Some involve, I am not sure how, hydrogen as well—the very first element.” Let the Japanese chew on that paradox for a while, he thought: how could a weapon involve the lightest and heaviest elements at the same time?

  After Okamoto interpreted, the team of Big Ugly scientists chattered for a while among themselves. Then Nishina, who seemed to be their spokesman, put a question to Okamoto. The major translated for Teerts: “The uranium explosion, then, is hot enough to make hydrogen act as it does in the sun and convert large amounts of mattet to energy?”

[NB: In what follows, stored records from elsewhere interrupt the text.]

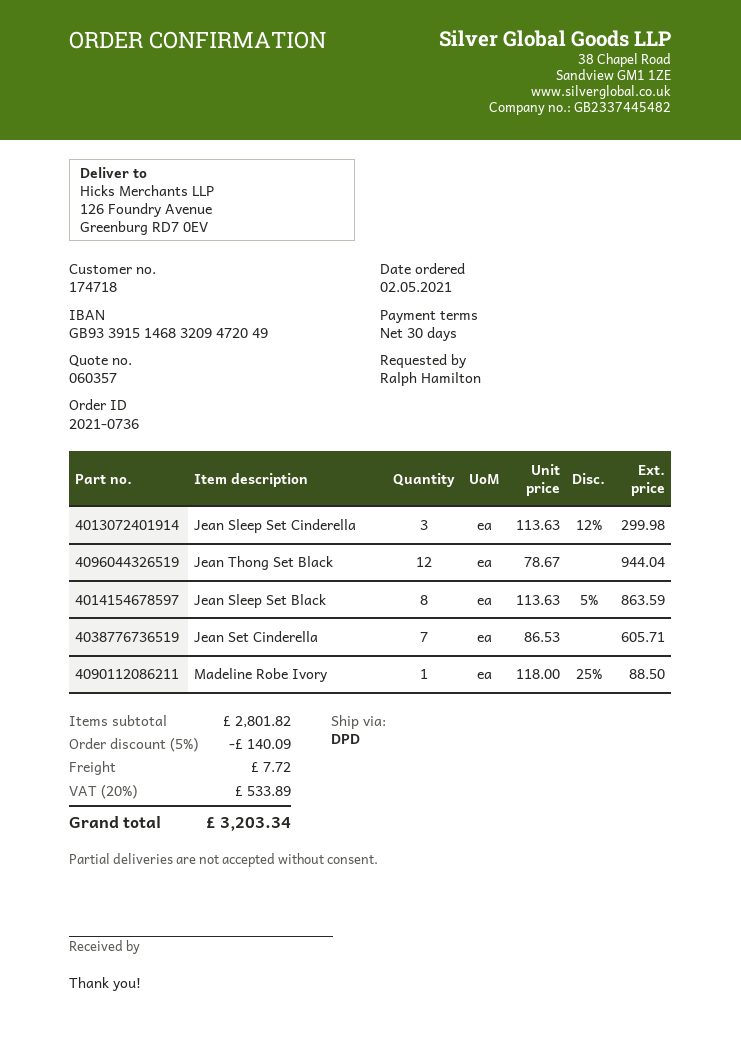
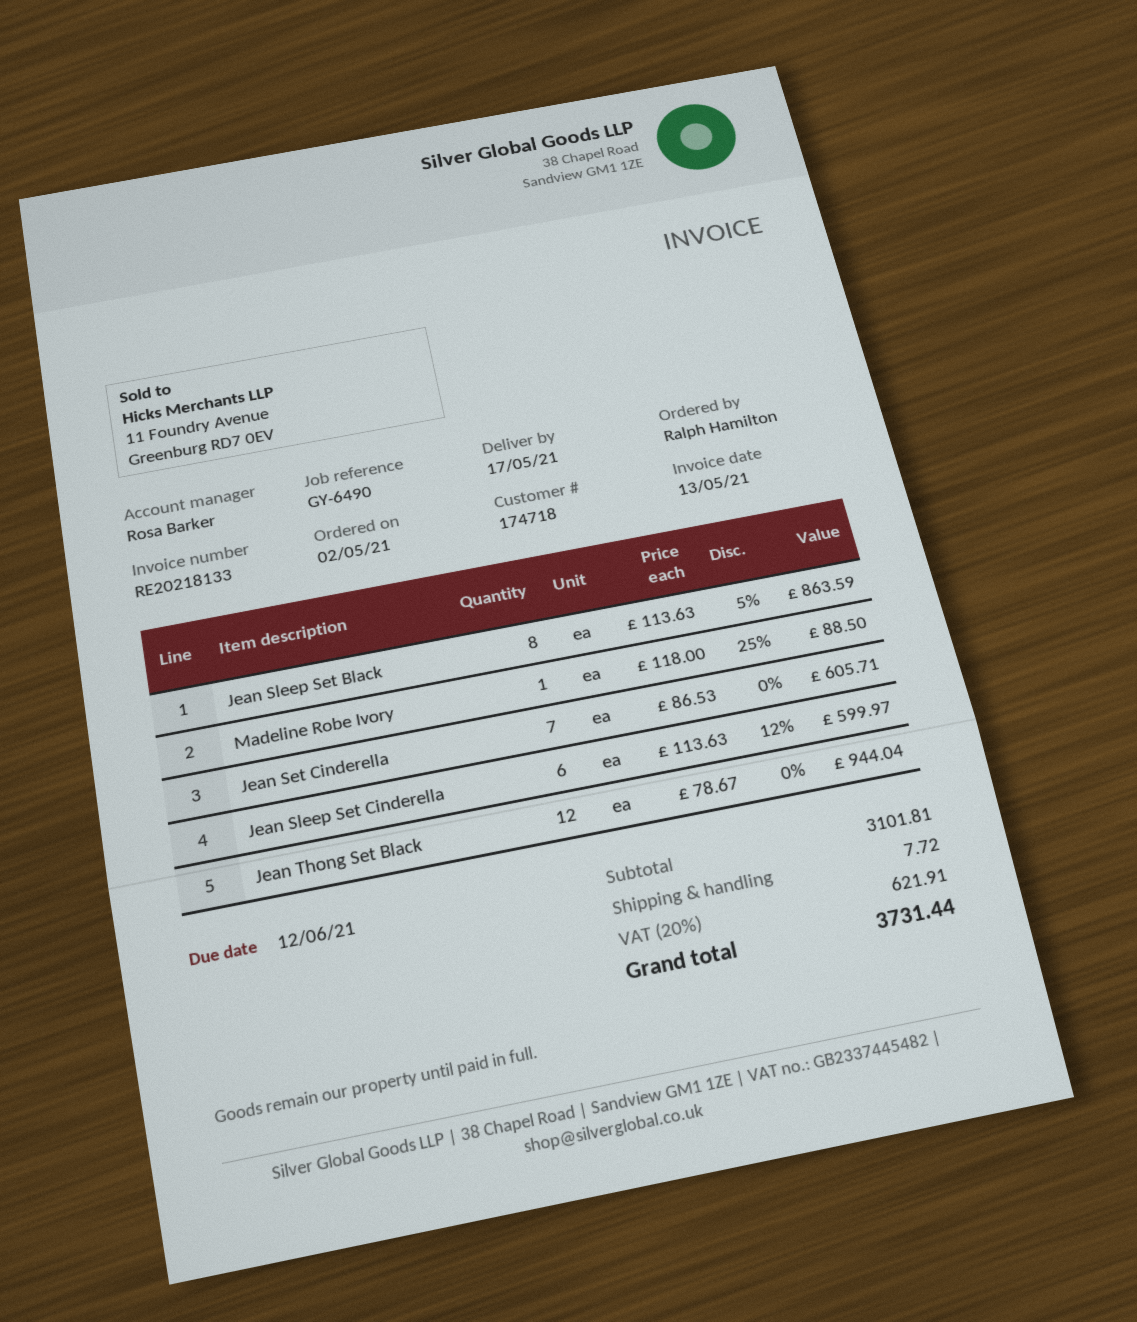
Jean Sleep Set Cinderella: 3 x 113.63 - 12% = 299.98 -> 6 x 113.63 - 12% = 599.97
subtotal: 2801.82 -> 3101.81
discount: 5% = 140.09 -> none
tax: 20% = 533.89 -> 20% = 621.91
total: 3203.34 -> 3731.44

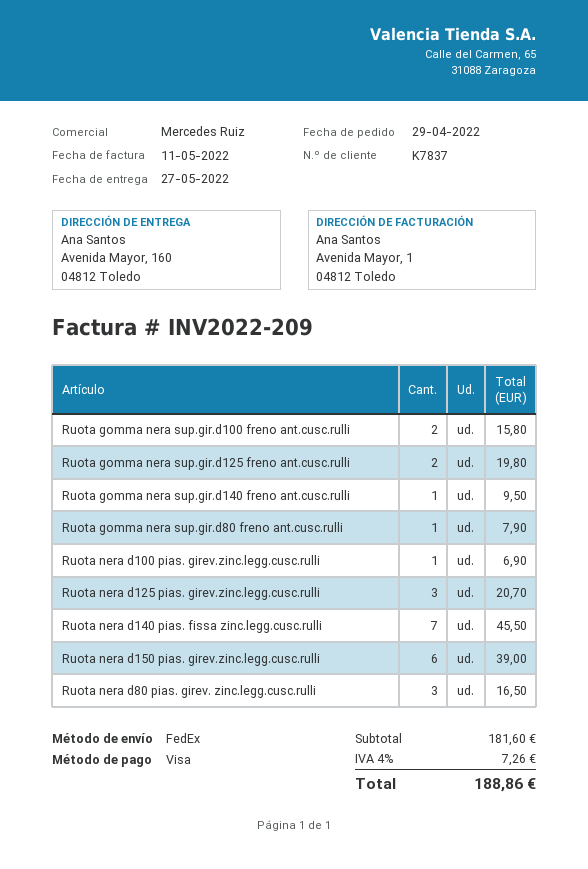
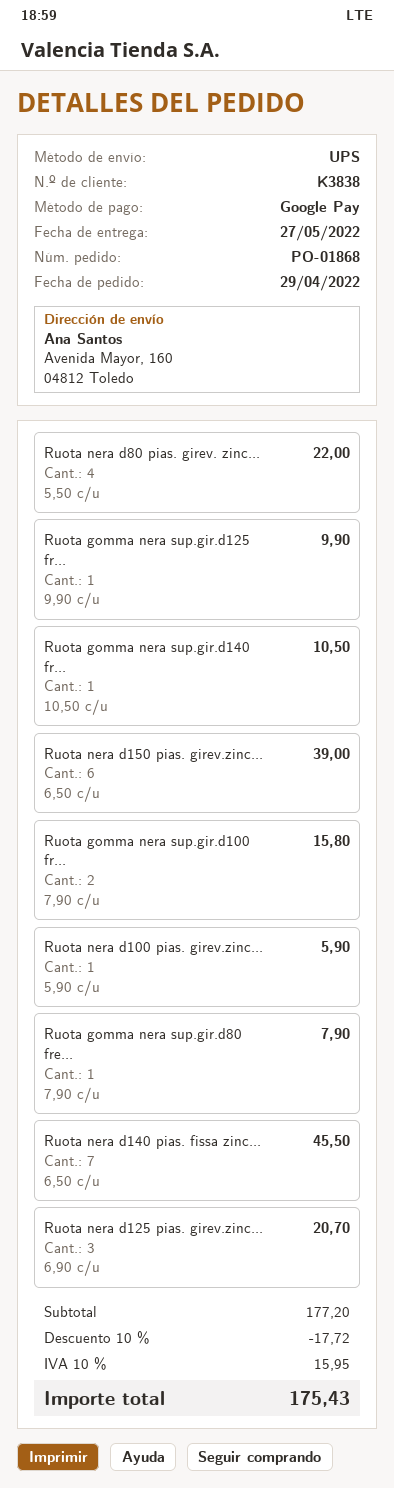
customer number: K7837 -> K3838
payment method: Visa -> Google Pay
shipping method: FedEx -> UPS
Ruota gomma nera sup.gir.d125 freno ant.cusc.rulli: 2 for 19.80 -> 1 for 9.90
Ruota gomma nera sup.gir.d140 freno ant.cusc.rulli: 1 for 9.50 -> 1 for 10.50
Ruota nera d100 pias. girev.zinc.legg.cusc.rulli: 1 for 6.90 -> 1 for 5.90
Ruota nera d80 pias. girev. zinc.legg.cusc.rulli: 3 for 16.50 -> 4 for 22.00
subtotal: 181.60 -> 177.20
discount: none -> 10% = 17.72
tax: 4% = 7.26 -> 10% = 15.95
total: 188.86 -> 175.43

  Horror filled Teerts. Every time he tried to escape from this hideous mess in which he found himself, he sank deeper instead. The Big Uglies knew about fusion. To Teerts, the product of a civilization that grew and changed at a glacial pace, knowing about something was essentially the same as being able to do it. And if the Tosevites could make fusion bombs …

  Major Okamoto knocked him out of his appalled reverie by snapping, “Answer the learned Dr. Nishina!”

  “I beg your pardon, superior sir,” Teerts said. “Yes, everything the learned doctor says is true.”

  There. He’d done it. Any day now, he feared, the Nipponese would start using nuclear weapons against the Race on the mainland—which still struck Teerts as nothing more than a big island; he was used to water surrounded by land, not the other way around.

  He heard Okamoto say “Honto,” confirming his answer to the Nipponese scientist’s question. The cold of the interrogation room sank deeply into his spirit. The Nipponese hardly seemed to need him. By their questions, they had all the answers already, just waiting to be put into practice.

  Then Nishina spoke again: “We return to the question of getting the lighter uranium, the kind which is explosive, out of the other, more common, type. This as yet we have not succeeded in doing; indeed, we have only just begun the attempt. That is why we will learn from you how the Race solves this problem.”